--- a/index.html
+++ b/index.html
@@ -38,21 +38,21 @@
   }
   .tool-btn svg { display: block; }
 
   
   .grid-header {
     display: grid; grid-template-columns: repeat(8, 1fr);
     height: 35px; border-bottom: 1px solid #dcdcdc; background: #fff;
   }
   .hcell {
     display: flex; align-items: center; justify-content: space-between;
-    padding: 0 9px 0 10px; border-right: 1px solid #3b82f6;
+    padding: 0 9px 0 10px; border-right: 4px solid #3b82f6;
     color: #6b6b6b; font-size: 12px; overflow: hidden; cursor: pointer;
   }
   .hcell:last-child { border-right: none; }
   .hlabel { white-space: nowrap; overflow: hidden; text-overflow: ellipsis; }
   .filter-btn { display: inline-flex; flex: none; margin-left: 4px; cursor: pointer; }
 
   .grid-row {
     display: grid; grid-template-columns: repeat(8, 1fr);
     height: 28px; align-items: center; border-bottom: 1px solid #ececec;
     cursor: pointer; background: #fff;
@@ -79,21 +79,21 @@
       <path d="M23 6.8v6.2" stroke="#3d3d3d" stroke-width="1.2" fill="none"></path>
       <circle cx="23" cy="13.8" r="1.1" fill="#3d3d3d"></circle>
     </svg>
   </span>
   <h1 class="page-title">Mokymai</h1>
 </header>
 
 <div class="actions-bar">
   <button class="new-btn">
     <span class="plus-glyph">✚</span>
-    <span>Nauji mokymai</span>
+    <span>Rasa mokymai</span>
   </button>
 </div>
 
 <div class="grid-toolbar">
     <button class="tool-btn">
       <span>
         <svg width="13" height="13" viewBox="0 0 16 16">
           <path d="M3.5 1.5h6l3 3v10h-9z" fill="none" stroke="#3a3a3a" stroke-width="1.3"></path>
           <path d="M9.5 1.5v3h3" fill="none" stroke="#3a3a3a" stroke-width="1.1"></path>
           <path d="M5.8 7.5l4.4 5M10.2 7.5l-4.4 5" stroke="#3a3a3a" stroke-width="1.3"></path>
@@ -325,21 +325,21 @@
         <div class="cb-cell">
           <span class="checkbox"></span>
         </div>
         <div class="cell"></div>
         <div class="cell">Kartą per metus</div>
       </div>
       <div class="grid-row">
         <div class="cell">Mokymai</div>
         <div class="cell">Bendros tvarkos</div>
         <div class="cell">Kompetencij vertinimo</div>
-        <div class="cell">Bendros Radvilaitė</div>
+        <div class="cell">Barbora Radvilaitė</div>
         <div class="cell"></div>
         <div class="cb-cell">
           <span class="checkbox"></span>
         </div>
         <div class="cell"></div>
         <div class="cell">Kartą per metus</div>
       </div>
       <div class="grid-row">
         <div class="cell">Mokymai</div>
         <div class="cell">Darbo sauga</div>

=======

Work instruction
Would you filter the records and copy each line that contains the word "hcell"?

Exercise response
   .hcell {
   .hcell:last-child { border-right: none; }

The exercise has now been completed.